[ABOUT THIS EXERCISE]: Each entry should be duplicated verbatim; its pictures should not be.

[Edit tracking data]
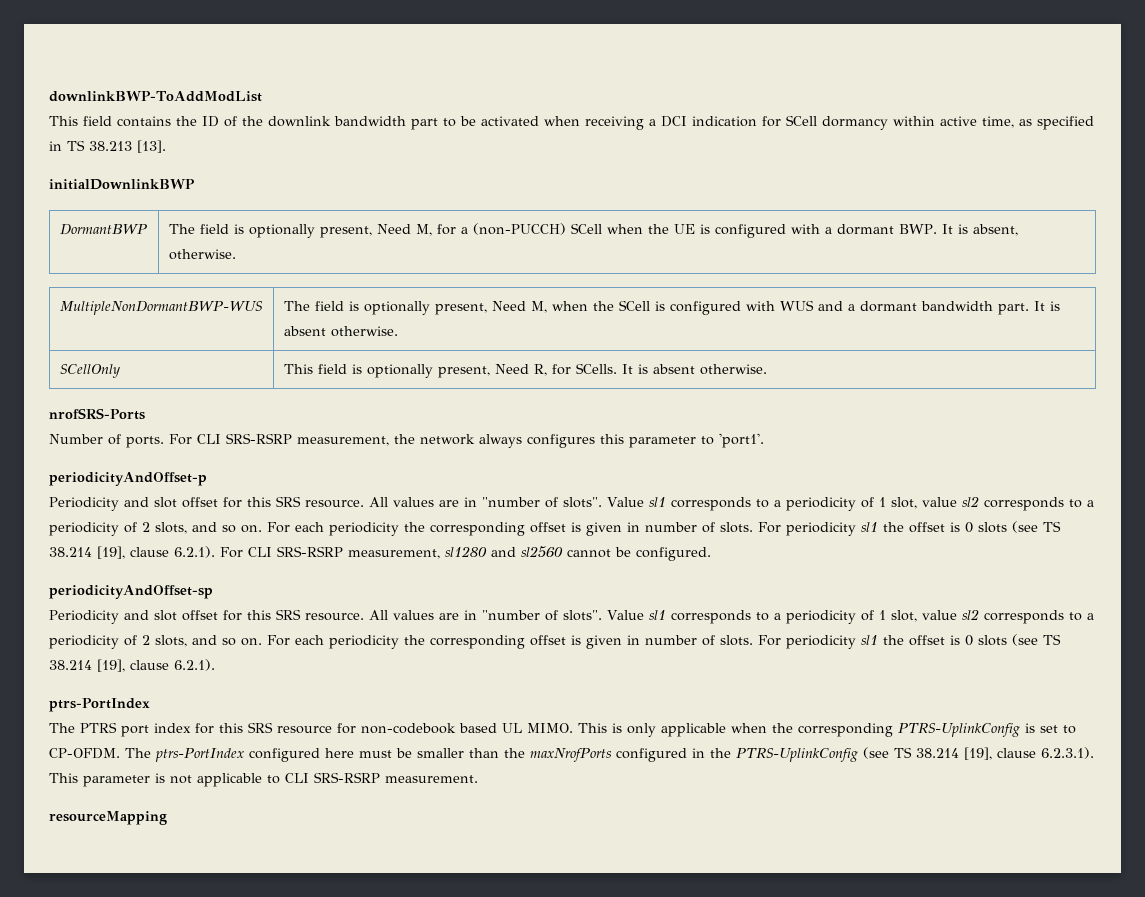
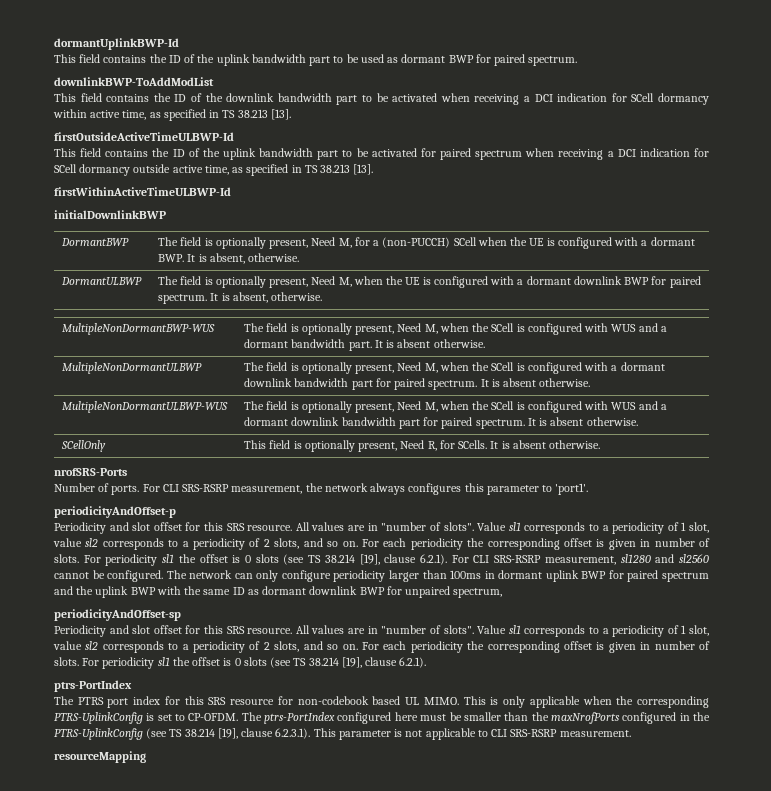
+ dormantUplinkBWP-Id
+ This field contains the ID of the uplink bandwidth part to be used as dormant BWP for paired spectrum.
+ firstOutsideActiveTimeULBWP-Id
+ This field contains the ID of the uplink bandwidth part to be activated for paired spectrum when receiving a DCI indication for SCell dormancy outside active time, as specified in TS 38.213 [13].
+ firstWithinActiveTimeULBWP-Id
+ DormantULBWP | The field is optionally present, Need M, when the UE is configured with a dormant downlink BWP for paired spectrum. It is absent, otherwise.
+ MultipleNonDormantULBWP | The field is optionally present, Need M, when the SCell is configured with a dormant downlink bandwidth part for paired spectrum. It is absent otherwise.
+ MultipleNonDormantULBWP-WUS | The field is optionally present, Need M, when the SCell is configured with WUS and a dormant downlink bandwidth part for paired spectrum. It is absent otherwise.
+ The network can only configure periodicity larger than 100ms in dormant uplink BWP for paired spectrum and the uplink BWP with the same ID as dormant downlink BWP for unpaired spectrum,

[RESPONSE TO THIS EXERCISE]:
+ dormantUplinkBWP-Id
+ This field contains the ID of the uplink bandwidth part to be used as dormant BWP for paired spectrum.
+ firstOutsideActiveTimeULBWP-Id
+ This field contains the ID of the uplink bandwidth part to be activated for paired spectrum when receiving a DCI indication for SCell dormancy outside active time, as specified in TS 38.213 [13].
+ firstWithinActiveTimeULBWP-Id
+ DormantULBWP | The field is optionally present, Need M, when the UE is configured with a dormant downlink BWP for paired spectrum. It is absent, otherwise.
+ MultipleNonDormantULBWP | The field is optionally present, Need M, when the SCell is configured with a dormant downlink bandwidth part for paired spectrum. It is absent otherwise.
+ MultipleNonDormantULBWP-WUS | The field is optionally present, Need M, when the SCell is configured with WUS and a dormant downlink bandwidth part for paired spectrum. It is absent otherwise.
+ The network can only configure periodicity larger than 100ms in dormant uplink BWP for paired spectrum and the uplink BWP with the same ID as dormant downlink BWP for unpaired spectrum,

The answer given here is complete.